W Norwegii powstanie największa morska pływająca farma wiatrowa, a jej cel nieco kłóci się z ekologią
Według planów pływająca farma wiatrowa o nazwie Hywind Tampen będzie miała moc rzędu 88 MW i obejmie łącznie 11 turbin wiatrowych zbudowanych na pływającej konstrukcji betonowej zakotwiczonej za pomocą wspólnego systemu.
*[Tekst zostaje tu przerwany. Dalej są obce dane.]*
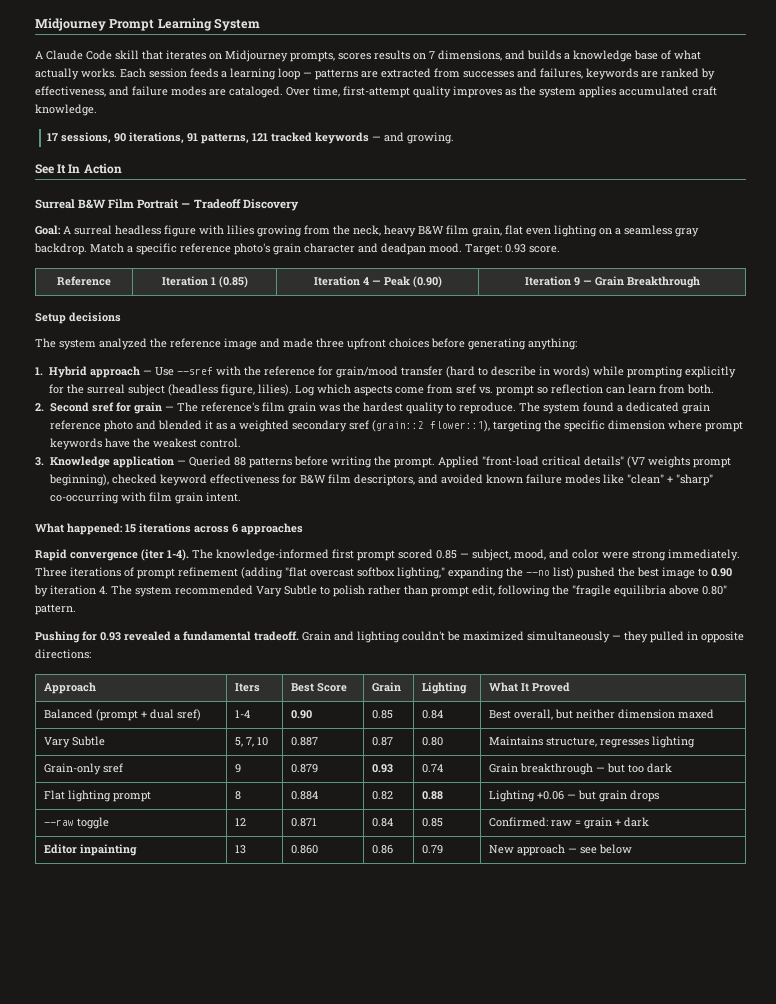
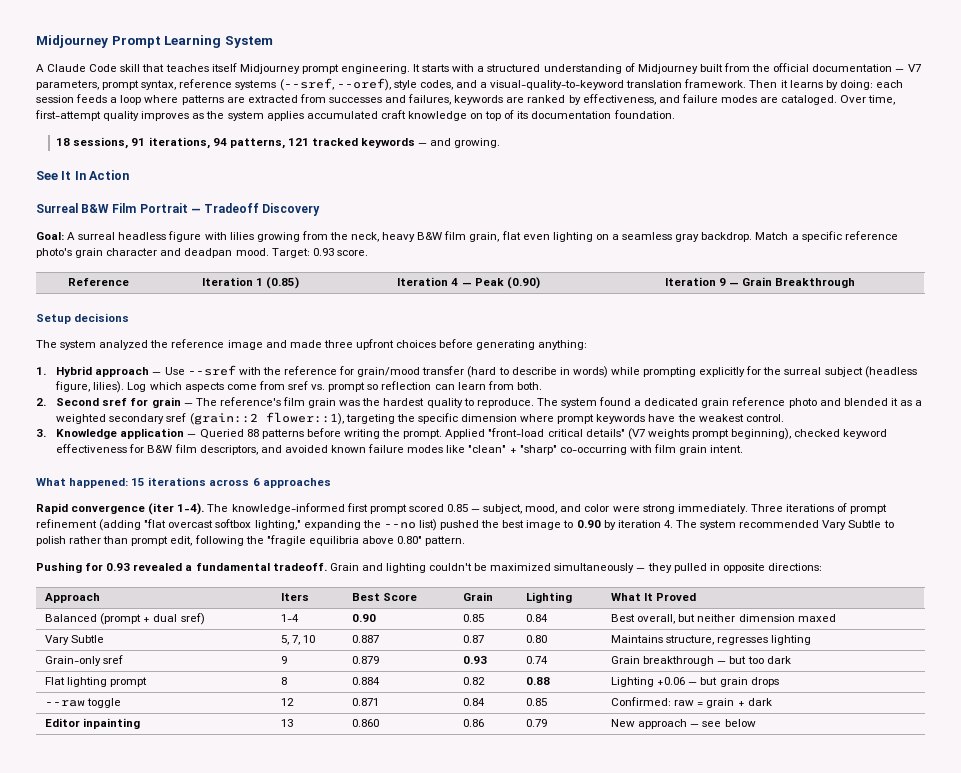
- A Claude Code skill that iterates on Midjourney prompts, scores results on 7 dimensions, and builds a knowledge base of what actually works. Each session feeds a learning loop — patterns are extracted from successes and failures, keywords are ranked by effectiveness, and failure modes are cataloged.
+ A Claude Code skill that teaches itself Midjourney prompt engineering. It starts with a structured understanding of Midjourney built from the official documentation — V7 parameters, prompt syntax, reference systems (--sref, --oref), style codes, and a visual-quality-to-keyword translation framework. Then it learns by doing: each session feeds a loop where patterns are extracted from successes and failures, keywords are ranked by effectiveness, and failure modes are cataloged.
- Over time, first-attempt quality improves as the system applies accumulated craft knowledge.
- 17 sessions, 90 iterations, 91 patterns, 121 tracked keywords — and growing.
+ Over time, first-attempt quality improves as the system applies accumulated craft knowledge on top of its documentation foundation.
+ 18 sessions, 91 iterations, 94 patterns, 121 tracked keywords — and growing.

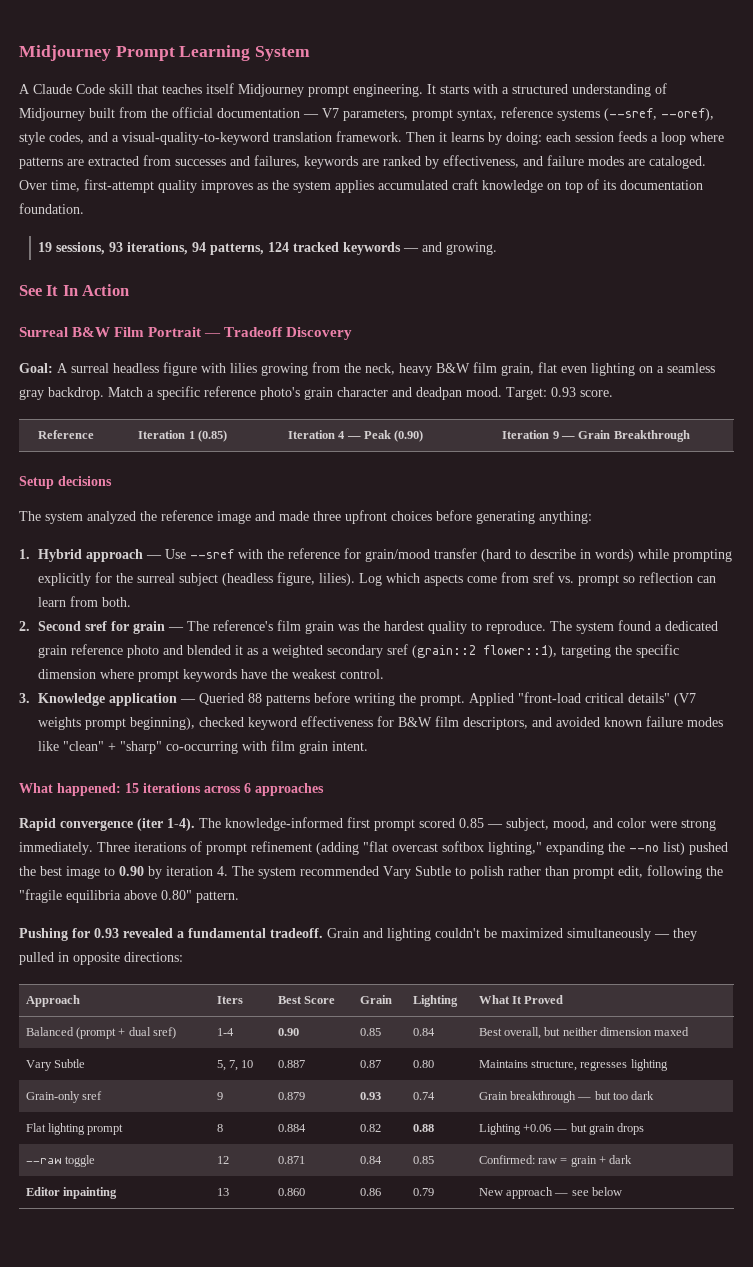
- 18 sessions, 91 iterations, 94 patterns, 121 tracked keywords — and growing.
+ 19 sessions, 93 iterations, 94 patterns, 124 tracked keywords — and growing.

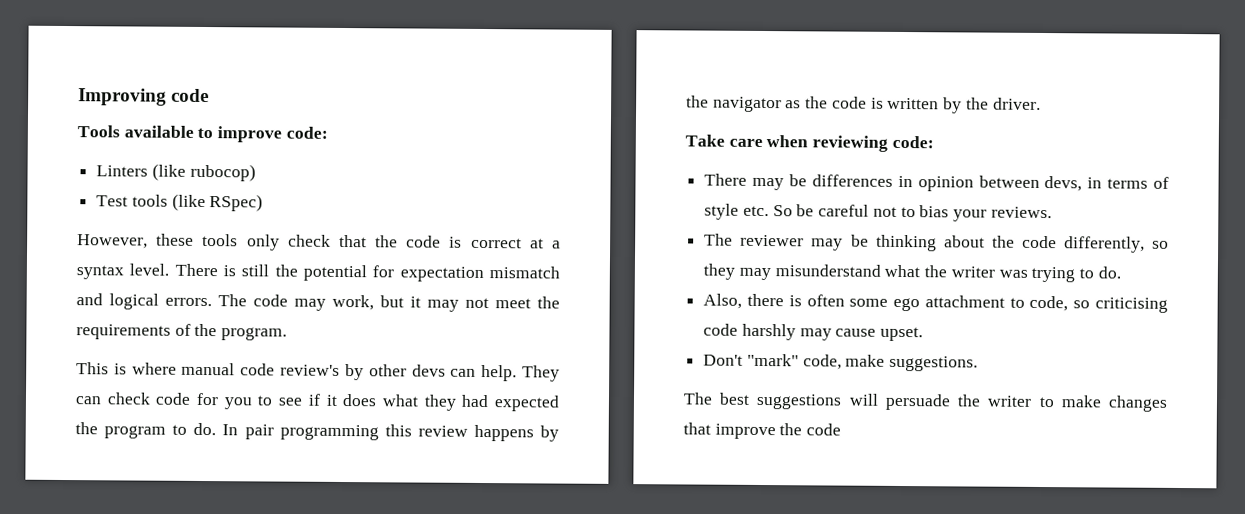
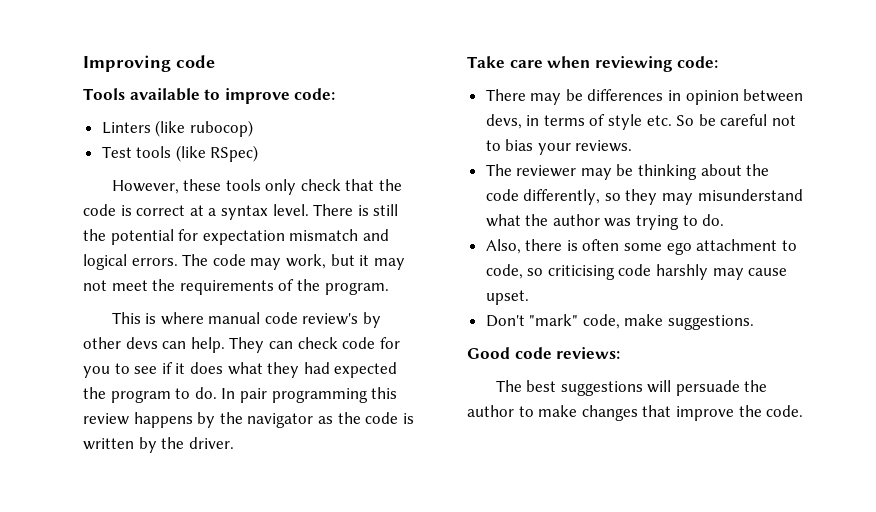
- The reviewer may be thinking about the code differently, so they may misunderstand what the writer was trying to do.
+ The reviewer may be thinking about the code differently, so they may misunderstand what the author was trying to do.
+ Good code reviews:
- The best suggestions will persuade the writer to make changes that improve the code
+ The best suggestions will persuade the author to make changes that improve the code.

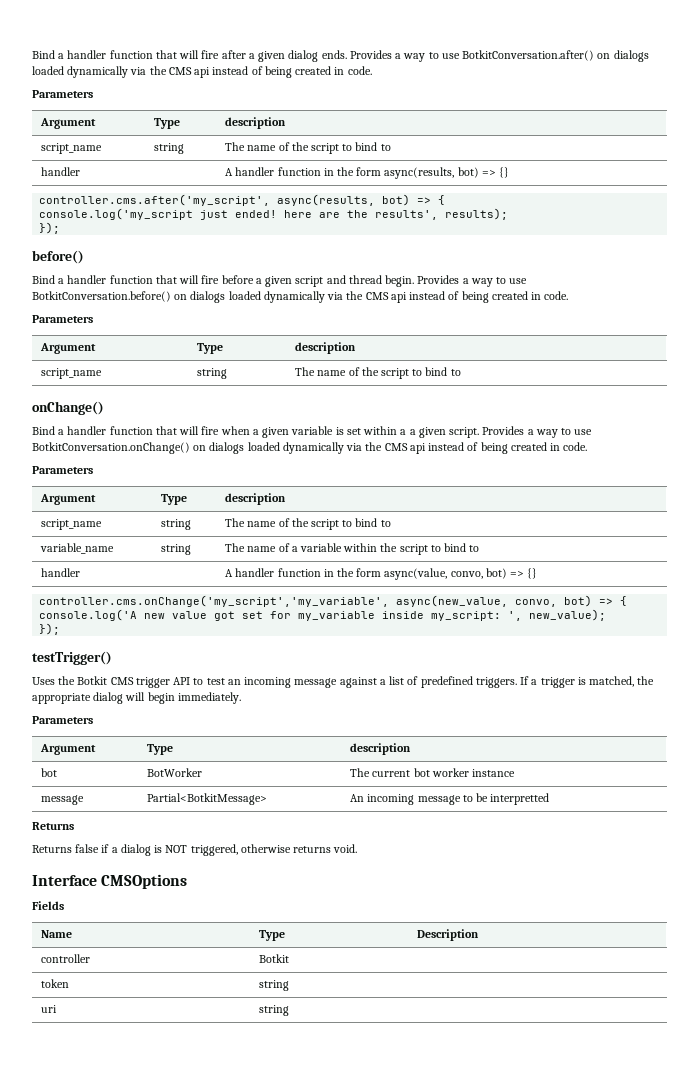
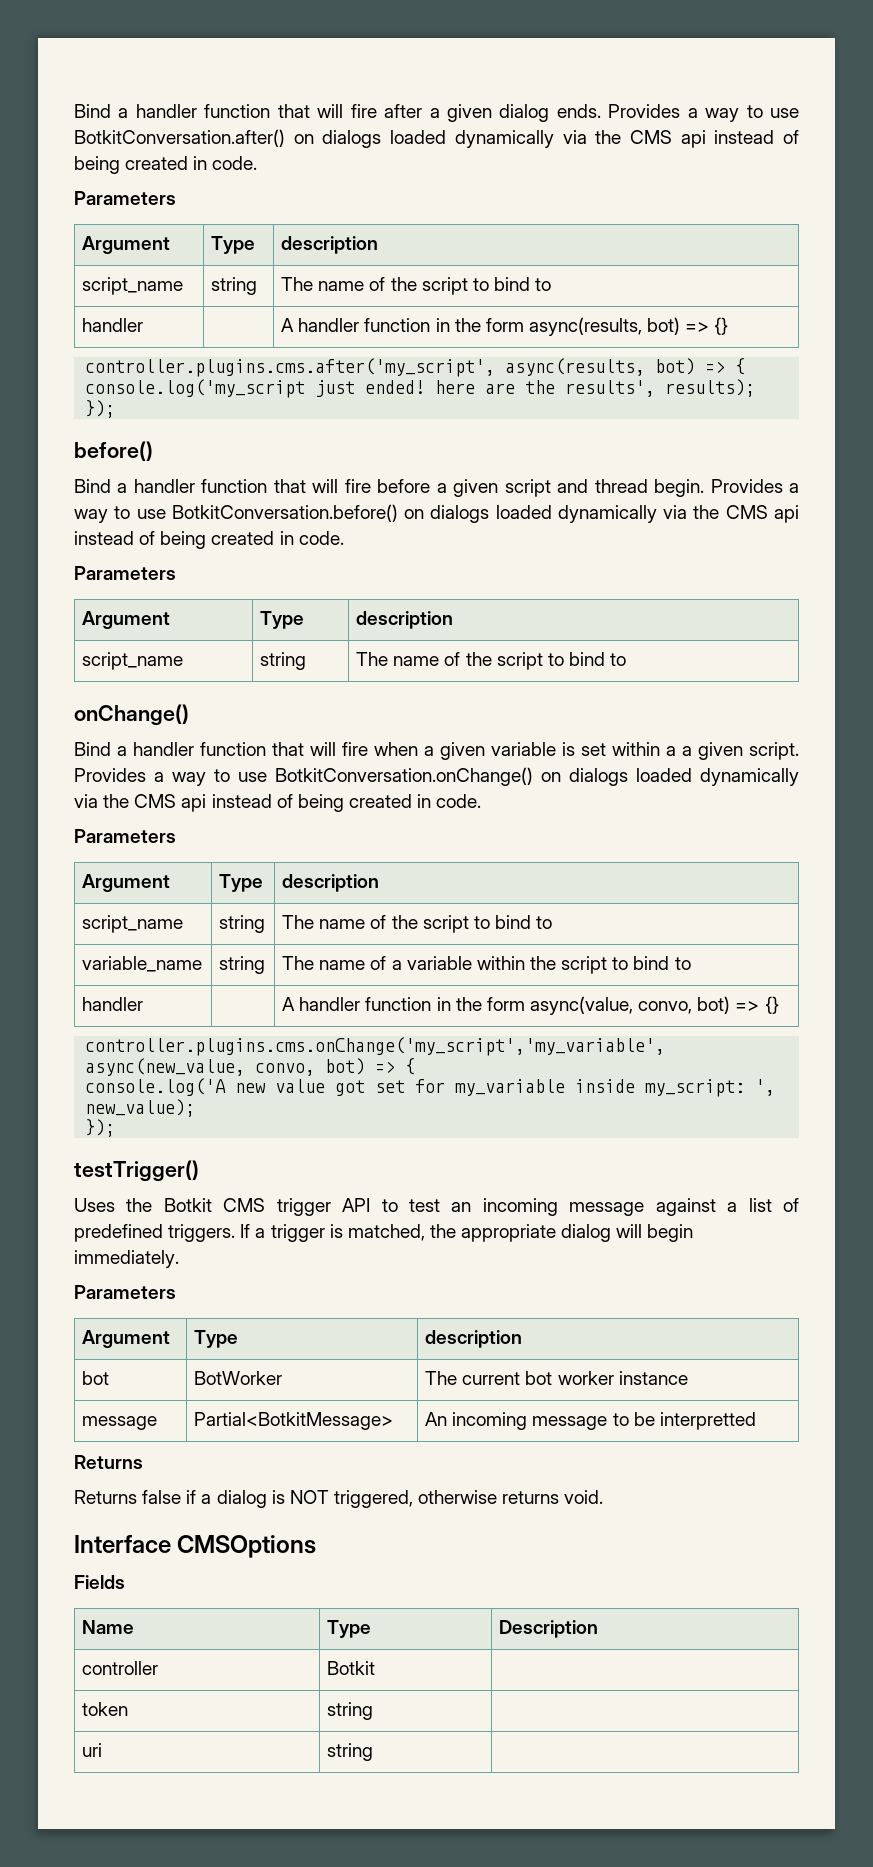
- controller.cms.after('my_script', async(results, bot) => {
+ controller.plugins.cms.after('my_script', async(results, bot) => {
- controller.cms.onChange('my_script','my_variable', async(new_value, convo, bot) => {
+ controller.plugins.cms.onChange('my_script','my_variable', async(new_value, convo, bot) => {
Finalnie cała 11 znajdzie się 140 km od wybrzeża Norwegii i będą unosić się na wodzie na głębokości 260-300 metrów, ale już teraz 4 z nich zostały zainstalowane i niedawno zmodernizowane z planowanej mocy 8 MW do 8,6 MW.
Czytaj też: Na Madagaskarze brakuje szkół, ale druk 3D spróbuje załatać tę lukę
Oczekuje się, że produkcja przez nie energii elektrycznej rozpocznie się w trzecim kwartale 2022 roku, a cała moc zostanie wykorzystana do częściowego zaspokojenia zapotrzebowania na energię morskich pól naftowych i gazowych Snorre i Gullfaks. Według szacunków Equinor ta pływająca farma wiatrowa zaspokoi około 35% rocznego zapotrzebowania na energię platform paliw kopalnych, jednocześnie nie doprowadzając do emisji 200000 ton CO2 i 1000 ton emisji NOx rocznie.